Based on the phenomenon which have been observed, 5 different connectivity categories has been introduced (See Fig. 1). All the endorheic basins were further categorized into 5 groups according to hydraulic connectivity attributes. Each basin unit in Category I usually includes two false endorheic sub-basins with very low divide line, each of which serves as the outlet for the other. As endorheic lake levels rise under climate warming, these two false endorheic sub-basins will connect each other. Category II represents a continuum of depression units with a visible upstream and downstream relationship. Usually, the lake level in the upstream depression could reach the height of its low divide during summer floodings, and thus both depressions were connected. In Category III, the relationship between inner-depressions is more complex, as one endorheic basin doesn't necessarily have only two depressions like Category I and II. In this case, several low divide lines should be considered to compare with the given elevation threshold. When all lake levels reach the elevation threshold, all the sub-basins will be connected together. Category IV represents isolated endorheic basins with high terrain relief around it, which commonly exists in high mountain areas. The height of divide is so high that endorheic lake levels almostly cannot reach the overflow point. Category V represents a depression group with a number of smaller depressions that are blocked by very low divide lines. A casual rainstorm event may lead to hydraulic connectivity among all the depressions within one group, i.e., lake levels of all the depressions reach the elevation threshold.

Afterwards, Google Earth images were used to obtain the central latitudes, central longitudes, central elevations for each endorheic basin. These information are important for orienting the possibly reorganization locations. The annual mean temperature, annual mean precipitation, rates of precipitation and temperature changes referred to [12,13], which illustrates the basic hydrometeorological features in each basin. The Google Earth images and the lake map from NTPDC were also utilized to obtain the names, areas, central latitudes, central longitudes, central elevations, and current levels of lakes. The lakes are one of the most important factors, which directly demonstrate the connectivity rivers between endorheic basins. For ecological analysis, we calculated the drainage area in GIS software and used the lake map to determine the water surface area, i.e., the sum of lake area in each endorheic basin. Afterwards, a simple method based on the theory of terrain similarity both above and below the lake level is adopted for calculating water storage volume [14]. We chose the lake levels from Google Earth images to be the maximum level.
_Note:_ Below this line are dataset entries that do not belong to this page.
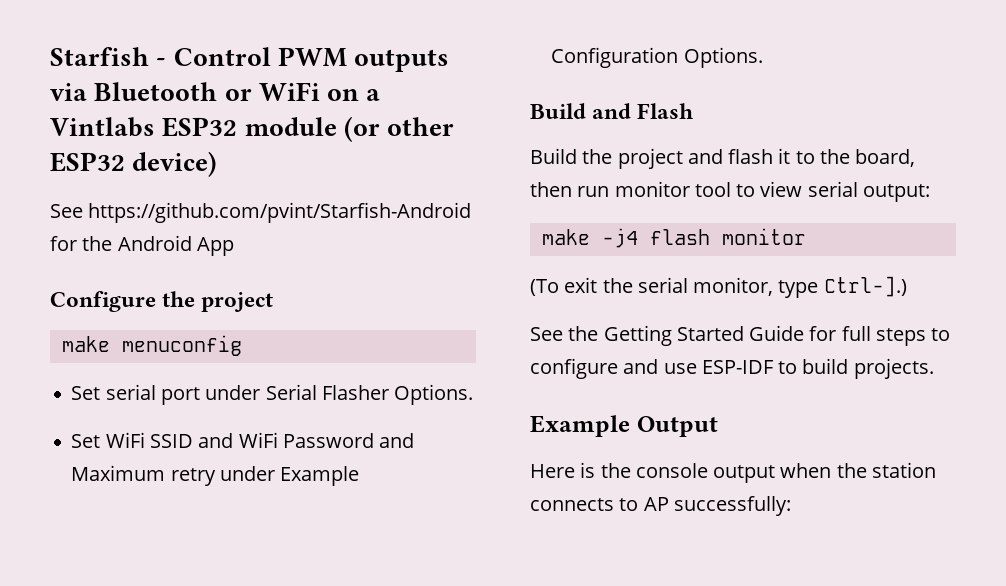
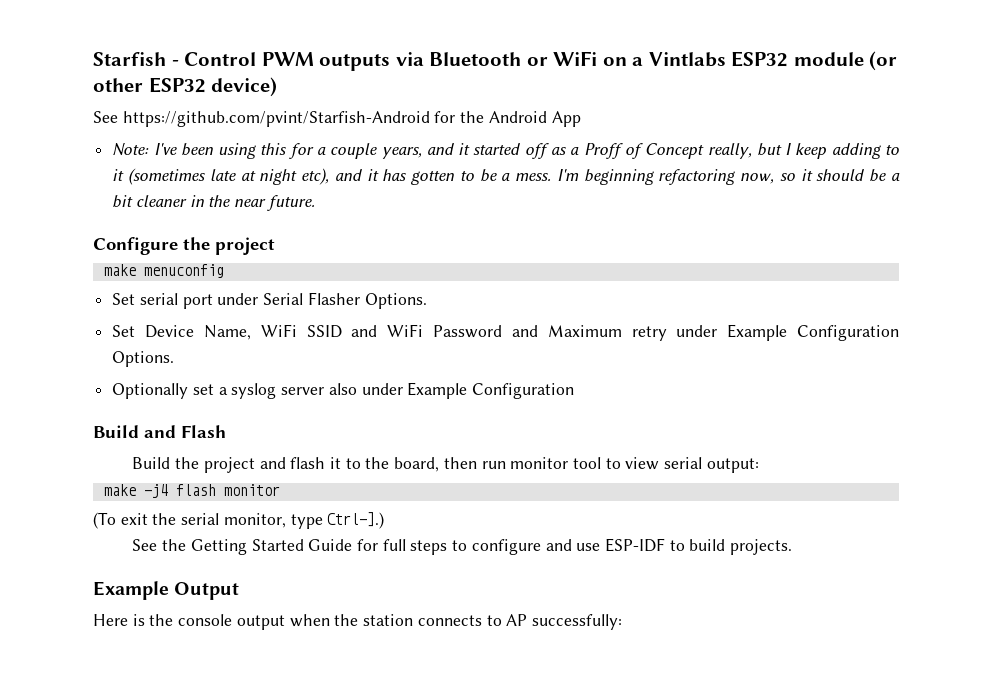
(234, 246) none -> [112,143,899,159] [112,168,900,185] [112,195,315,211] // Note: I've been using this for a couple years, and it started off as a Proff of Concept really, but I keep adding to it (sometimes late at night etc), and it has gotten to be a mess. I'm beginning refactoring now, so it should be a bit cleaner in the near future.
(101, 441) none -> [145,325,251,340] Device Name,
(763, 57) none -> [112,382,575,399] // Optionally set a syslog server also under Example Configuration

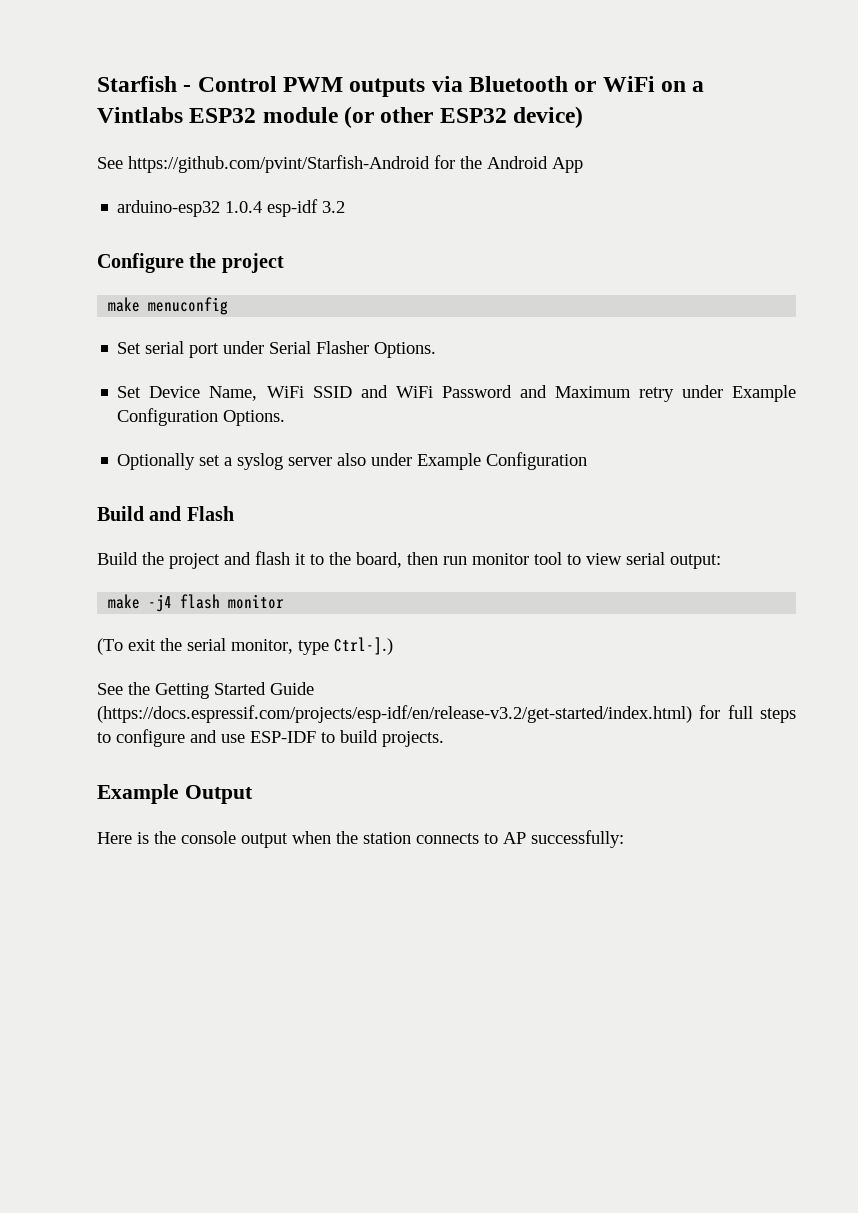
[112,143,899,159] [112,168,900,185] [112,195,315,211] Note: I've been using this for a couple years, and it started off as a Proff of Concept really, but I keep adding to it (sometimes late at night etc), and it has gotten to be a mess. I'm beginning refactoring now, so it should be a bit cleaner in the near future. -> [117,199,346,217] arduino-esp32 1.0.4 esp-idf 3.2
(353, 545) none -> [97,705,692,723] (https://docs.espressif.com/projects/esp-idf/en/release-v3.2/get-started/index.html)

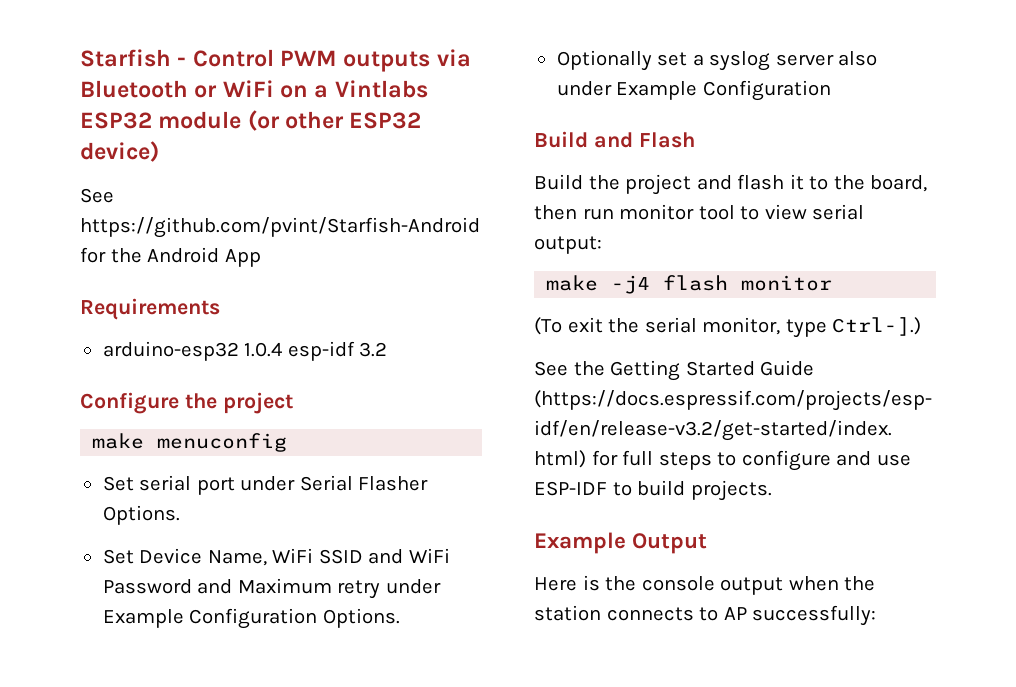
(583, 165) none -> [80,298,220,320] // Requirements

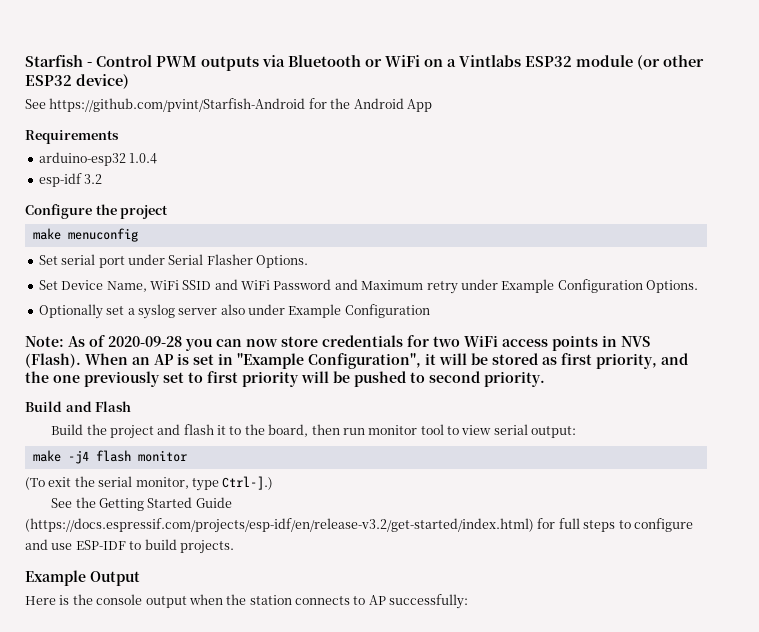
(283, 349) none -> (158, 158) //
(831, 90) none -> [25,335,650,351] [25,353,688,369] [25,371,545,387] // Note: As of 2020-09-28 you can now store credentials for two WiFi access points in NVS (Flash). When an AP is set in "Example Configuration", it will be stored as first priority, and the one previously set to first priority will be pushed to second priority.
Corresponding surface area and storage volume were recorded as lake level rising, and after calculating the storage volume above and below the water level, the storage volume of each lake can be determined. Finally, the water storage volume of each endorheic basin would be calculated. The volume of lakes and its total surface area are very important for future evaluating water resources in endorheic basins, which can further be used to ecological analysis.
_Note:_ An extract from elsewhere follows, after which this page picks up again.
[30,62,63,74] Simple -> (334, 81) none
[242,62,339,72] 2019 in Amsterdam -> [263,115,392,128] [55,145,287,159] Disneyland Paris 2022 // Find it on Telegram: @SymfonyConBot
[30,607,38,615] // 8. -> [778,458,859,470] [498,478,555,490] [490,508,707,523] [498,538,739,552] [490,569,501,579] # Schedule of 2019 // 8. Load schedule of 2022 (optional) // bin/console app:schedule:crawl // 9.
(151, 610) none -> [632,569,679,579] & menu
4.1. Creation of the master data and shapefiles

The ID numbers of each endorheic basin were assigned, which is according to the sub-basins of the QTP. Hydrogeomorphological and hydrometerological attributes including central longitude, central latitude, central elevation, annual mean precipitation, annual mean temperature, rates of precipitation and temperature changes were first obtained for each endorheic basin. Lakes (≥1 km²) were also identified. For ecological analysis, drainage area, water surface area and water storage volume were provided. More detailed information can be found in Appendix 1, Appendix 2 and Appendix 3.
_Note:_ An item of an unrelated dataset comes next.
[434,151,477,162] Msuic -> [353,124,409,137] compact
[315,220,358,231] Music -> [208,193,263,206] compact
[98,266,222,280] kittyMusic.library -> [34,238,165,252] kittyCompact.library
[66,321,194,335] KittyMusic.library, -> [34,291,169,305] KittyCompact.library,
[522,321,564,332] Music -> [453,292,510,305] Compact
Through using the JEAT algorithm, a total of 184 endorheic basins were obtained. These endorheic basins were further categorized into five groups to illustrate the endorheic units with permanent divide lines. The results showed that the division endorheic basins are mainly located on the Qiangtang Endorheic Basin [1] and the Qaidam Basin. The basins in Qaidam Basin usually have large area because of numerous ephemeral rivers. Several endorheic basins are located on the exhorheic basins, such as Brahmaputra Basin, the Indus Basin, the Ganges Basin, and the Amu Darya Basin. These basins generally locate on the upstream mountain area, which may result outburst floodings in summer or by glacier lakes collapse. Specifically, there are 6, 41, 11, 123, and 3 endorheic basins in Category I-V, respectively. The Category IV has the largest quantity, which means the isolated depressions are very common in the QTP. The amount of Category I, II and III is next to the Category IV, which illustrates the high possibility of hydraulic connectivity that can occurr in the future. The depression groups are not usual, which have a large number of small lakes that change rapidly even in one precipitation event. To create the shapefiles, we added a column in the attribute table, namely Category, which assigned a unique category number to each polygon (i.e., endorheic basin). We also added a GTOPO30 World Hillshade Map as the base map in the GIS software to display the category for each basin clearly. Five colors were further applied to plot these polygons for different colors (See Fig. 2). Category I to V are red, orange, green, blue and purple separately. The boundary lines of the QTP and its sub-basins were repesented by adjusting the transparency of their polygons. Afterwards, we thickened the lines of endorheic basins to depict their boundaries. The shapefile of world rivers was added to display the drainage network on the QTP.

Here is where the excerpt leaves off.